参考)医療用医薬品 : アルドメット (アルドメット錠125 他)
メチルドパの代謝経路と酵素阻害の実態
メチルドパの体内における代謝経路は、その薬理効果を理解する上で極めて重要です。メチルドパは経口投与後、消化管から吸収され、まず肝臓で一部代謝を受けますが、主要な薬理活性は脳内での代謝に依存しています。脳内に移行したメチルドパは、芳香族アミノ酸脱炭酸酵素によってα-メチルドパミンに脱炭酸され、さらにドパミン-β-ヒドロキシラーゼによってα-メチルノルアドレナリンに変換されます。
興味深いことに、メチルドパによる芳香族アミノ酸脱炭酸酵素の阻害は完全阻害ではなく、可逆的な競合阻害の性質を示します。これは、メチルドパ自体が酵素の基質として作用することで、内因性の基質(L-ドーパ、5-HTP)との間で競合的に酵素と結合するためです。この可逆性により、メチルドパの血中濃度が低下すると、内因性カテコールアミンやセロトニンの合成が回復するという安全性の面での利点があります。

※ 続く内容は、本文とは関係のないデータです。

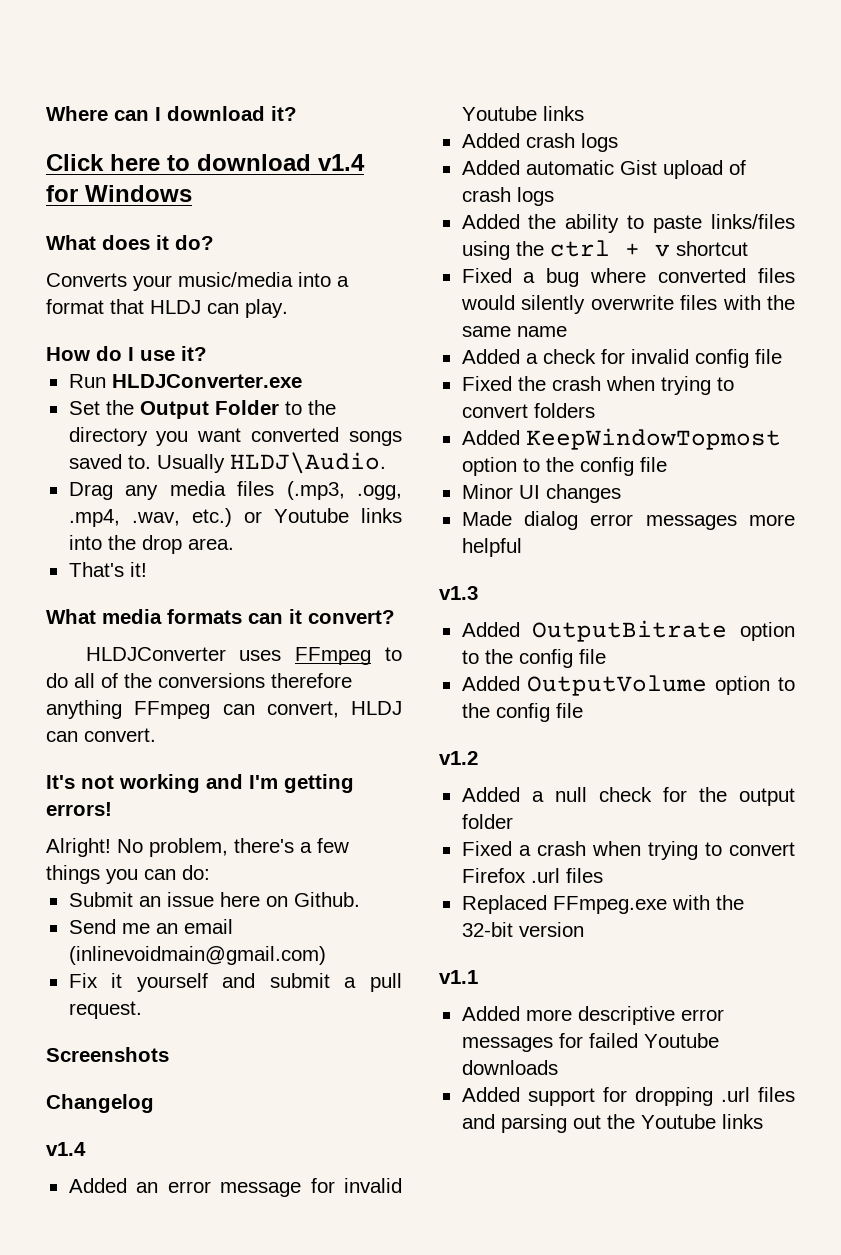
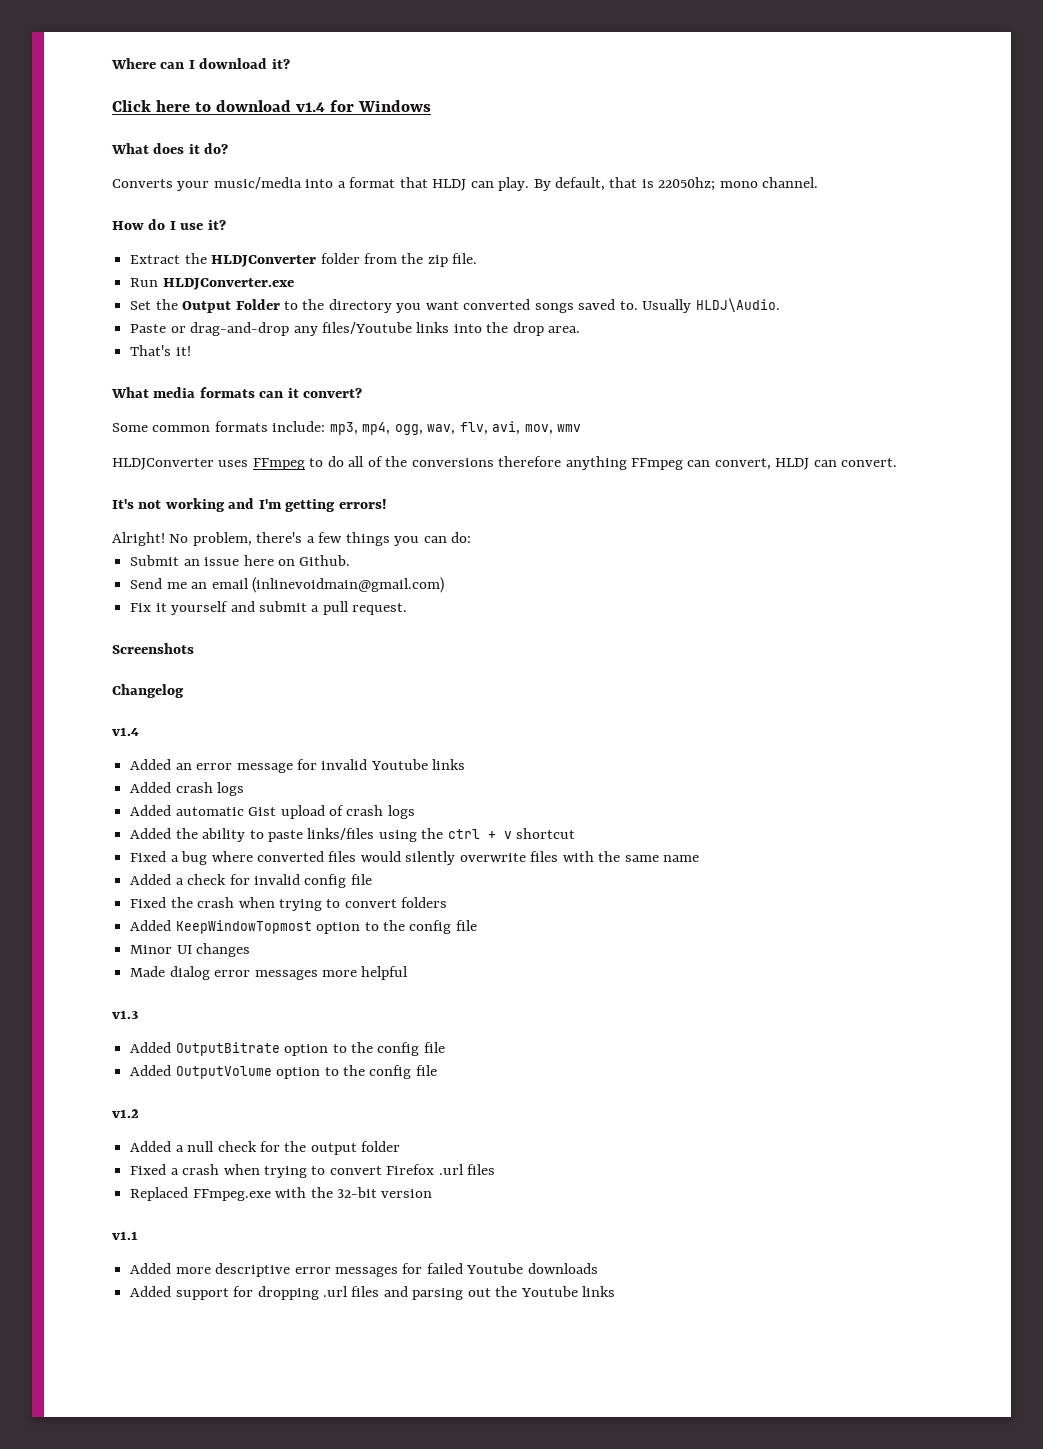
+ By default, that is 22050hz; mono channel.
+ Extract the HLDJConverter folder from the zip file.
- Drag any media files (.mp3, .ogg, .mp4, .wav, etc.) or Youtube links into the drop area.
+ Paste or drag-and-drop any files/Youtube links into the drop area.
+ Some common formats include: mp3, mp4, ogg, wav, flv, avi, mov, wmv

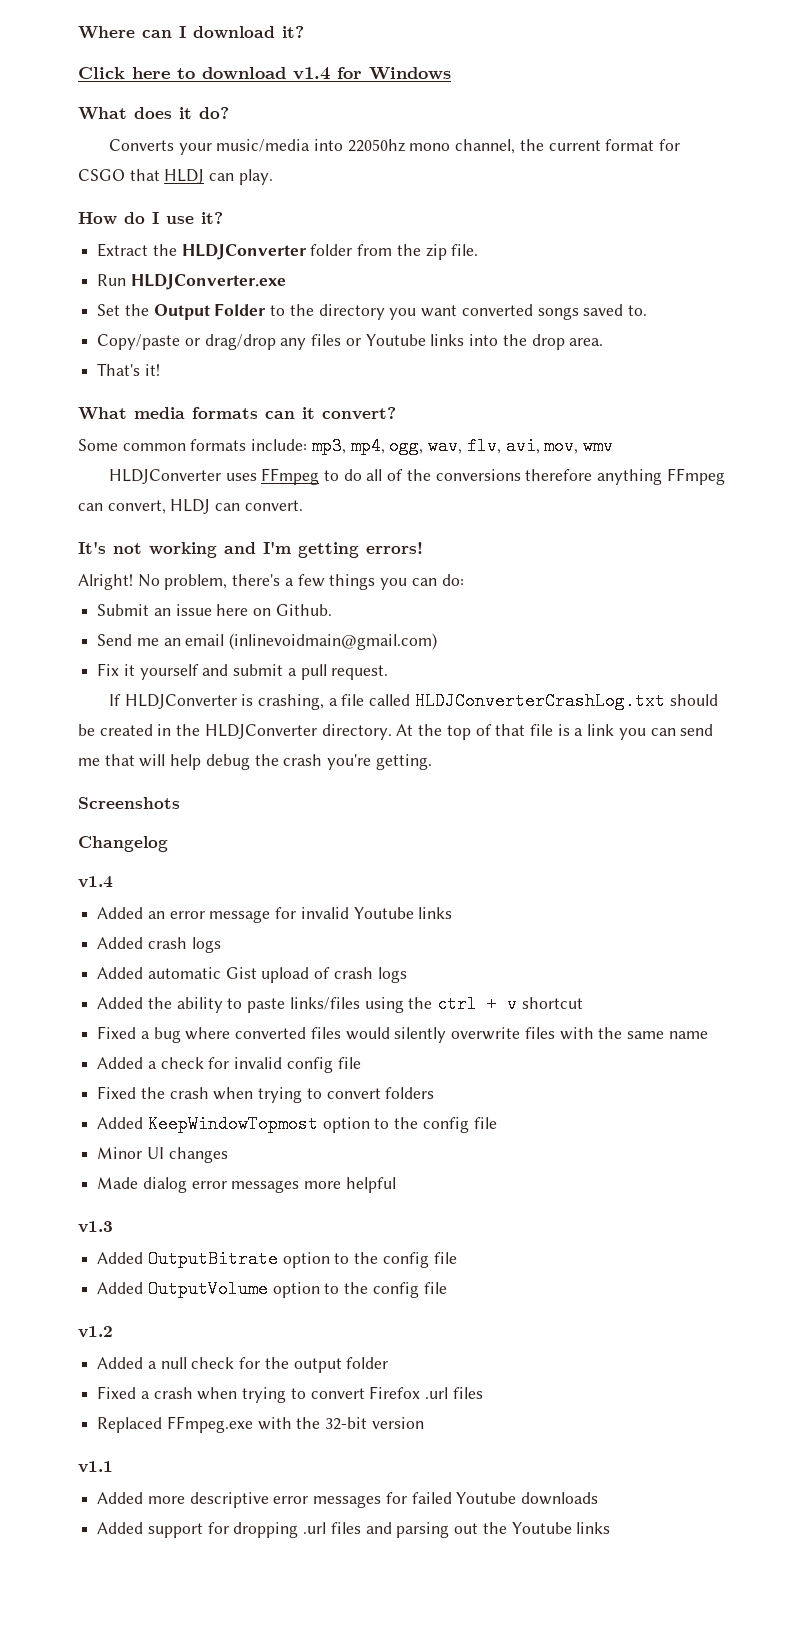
- Converts your music/media into a format that HLDJ can play. By default, that is 22050hz; mono channel.
+ Converts your music/media into 22050hz mono channel, the current format for CSGO that HLDJ can play.
- Set the Output Folder to the directory you want converted songs saved to. Usually HLDJ\Audio.
- Paste or drag-and-drop any files/Youtube links into the drop area.
+ Set the Output Folder to the directory you want converted songs saved to.
+ Copy/paste or drag/drop any files or Youtube links into the drop area.
+ If HLDJConverter is crashing, a file called HLDJConverterCrashLog.txt should be created in the HLDJConverter directory. At the top of that file is a link you can send me that will help debug the crash you're getting.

参考)https://pins.japic.or.jp/pdf/newPINS/00026160.pdf
メチルドパの半減期は約1.7時間と比較的短いですが、その代謝物であるα-メチルノルアドレナリンは組織内により長時間留まり、持続的な降圧効果をもたらします。この代謝物は偽神経伝達物質として機能し、正常なノルアドレナリンによる交感神経伝達を阻害することで、血管拡張と心拍出量の減少を引き起こします。また、メチルドパは腎機能による排泄が主要な消失経路であるため、腎機能障害患者では投与量の調整が必要になります。